Handling Time Effectively

            Consider a typical day in your lead character.  In a mystery he or she might be running around from one end of a city to another, but a day has twenty-four hours not sixty.  Don’t lose track of normal time.  Show passage of time—morning sky, afternoon weather, having to turn on headlights, or street lights coming on.  The writer should suggest the month or season, preparing us for an early sunset.  As a writer, control the passage of time.  It’s Friday, a few minutes later, that afternoon, or Monday evening after the funeral.  State how much time remains until an anticipated threat will happen.  Use a tension building countdown, the ticking clock in romantic suspense.             

            I am going to stack a few disjointed sentences as examples to show time passage--  It was dark when Debbie walked over.  He was whistling as he parked the van alongside a U-shaped apartment building Saturday morning.  After court on Friday, Vick went to the Barrister, a pub not far from the precinct.  It was after nine o’clock Thursday night when Martina parked at a beach in Evanston near the Northwestern University campus.  The sound of the mower had stopped, and sunlight turned to stubbled grass to gold.  A chilly finger touched her foot, and she looked up to see that the shadows of surrounding pines were creeping upon her.  Twilight had fallen by the time she got home, and as she lugged books along the shadow-enshrouded path, she found herself moving a little faster than she intended.  Dusk was not as pleasant a time of day as she had once thought.  Fumbling for the light switch in the dark house, she. . .  Anyway, you get the idea.

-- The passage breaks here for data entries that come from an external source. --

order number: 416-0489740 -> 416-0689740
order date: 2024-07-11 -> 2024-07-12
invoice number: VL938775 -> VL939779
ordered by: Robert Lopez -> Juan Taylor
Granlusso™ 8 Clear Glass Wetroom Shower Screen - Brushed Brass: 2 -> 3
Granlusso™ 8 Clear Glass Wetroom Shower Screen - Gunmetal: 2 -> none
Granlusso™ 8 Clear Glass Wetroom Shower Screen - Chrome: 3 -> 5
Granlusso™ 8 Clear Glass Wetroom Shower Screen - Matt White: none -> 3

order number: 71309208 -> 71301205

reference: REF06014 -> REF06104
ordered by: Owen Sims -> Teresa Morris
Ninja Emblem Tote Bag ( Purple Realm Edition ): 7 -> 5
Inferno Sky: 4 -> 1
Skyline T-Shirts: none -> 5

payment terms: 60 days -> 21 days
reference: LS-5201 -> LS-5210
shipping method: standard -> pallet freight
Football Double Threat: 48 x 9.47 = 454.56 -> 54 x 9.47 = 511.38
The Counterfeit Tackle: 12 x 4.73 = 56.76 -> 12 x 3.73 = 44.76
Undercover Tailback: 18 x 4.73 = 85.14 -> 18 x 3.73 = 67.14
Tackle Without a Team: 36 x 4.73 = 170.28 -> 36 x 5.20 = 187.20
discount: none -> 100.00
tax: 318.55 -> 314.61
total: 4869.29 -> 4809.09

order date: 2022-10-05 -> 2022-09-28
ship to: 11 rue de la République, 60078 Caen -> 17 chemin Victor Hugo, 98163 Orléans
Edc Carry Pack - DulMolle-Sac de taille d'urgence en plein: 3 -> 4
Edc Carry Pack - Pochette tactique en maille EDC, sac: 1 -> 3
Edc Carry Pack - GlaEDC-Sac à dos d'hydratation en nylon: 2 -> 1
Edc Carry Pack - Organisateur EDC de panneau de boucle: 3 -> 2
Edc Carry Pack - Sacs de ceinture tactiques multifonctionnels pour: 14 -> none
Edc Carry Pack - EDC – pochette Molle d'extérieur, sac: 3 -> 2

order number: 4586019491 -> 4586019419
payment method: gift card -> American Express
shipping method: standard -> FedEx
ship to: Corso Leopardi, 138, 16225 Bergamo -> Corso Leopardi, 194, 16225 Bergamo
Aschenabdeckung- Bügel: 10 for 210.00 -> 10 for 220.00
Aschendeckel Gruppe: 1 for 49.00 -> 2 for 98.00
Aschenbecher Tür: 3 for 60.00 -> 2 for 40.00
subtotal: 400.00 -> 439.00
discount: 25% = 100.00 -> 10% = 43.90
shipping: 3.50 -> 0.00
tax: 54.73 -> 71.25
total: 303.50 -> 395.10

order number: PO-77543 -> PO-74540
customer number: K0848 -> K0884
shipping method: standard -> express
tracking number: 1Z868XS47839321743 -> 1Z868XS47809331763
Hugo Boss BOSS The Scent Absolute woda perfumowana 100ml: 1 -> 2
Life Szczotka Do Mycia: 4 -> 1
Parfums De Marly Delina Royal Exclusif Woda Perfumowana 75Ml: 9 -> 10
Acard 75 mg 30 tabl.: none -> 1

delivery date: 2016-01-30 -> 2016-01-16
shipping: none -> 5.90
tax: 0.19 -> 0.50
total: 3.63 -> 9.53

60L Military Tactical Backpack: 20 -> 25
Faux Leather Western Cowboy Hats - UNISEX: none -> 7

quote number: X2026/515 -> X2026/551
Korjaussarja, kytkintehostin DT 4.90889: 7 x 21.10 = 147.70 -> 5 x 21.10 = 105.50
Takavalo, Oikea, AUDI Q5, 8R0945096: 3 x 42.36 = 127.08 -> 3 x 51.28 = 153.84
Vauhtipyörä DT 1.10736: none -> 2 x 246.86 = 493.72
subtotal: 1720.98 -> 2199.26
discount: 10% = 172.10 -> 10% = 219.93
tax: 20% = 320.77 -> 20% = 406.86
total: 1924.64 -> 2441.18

            We don’t want our characters stuck in a time warp.  We want to echo real world rhythms.  Drop brief clues about changes in the environment.  Perhaps your protagonist looks for her sunglasses or adjusts the angle of her car’s sun visor. 

            Add sounds and smells to make the season vivid.  Children squeal under a sprinkler.  He likes the smell of newly mown grass. Remember to keep descriptions and references subordinate to the action and therefore, brief.  One or two brushstrokes are better than a detailed landscape in commercial fiction.  Literary fiction is different, but our readers focus on what the characters are up to.

            Your novel has a calendar of events.  Many writers use an actual calendar.

People using the facilities

            Characters eat and use the bathroom:  Sue was given directions to the office of the Director of Nursing Services.  She passed a ladies’ restroom and made a brief detour before continuing on her quest.  Yes, brief.  “I missed dinner.  I could eat my arm.”

Illogical Sequences

            As a fledgling writer, I messed up on this because I believed it was important to vary my sentences.  I didn’t realize for quite a long time I was writing choppy because of unnatural sequencing.  Here’s an example:

            “Let’s go, Hank.”  The two of them turned and left the room.  Peg reached behind him to switch off the lights on her way out.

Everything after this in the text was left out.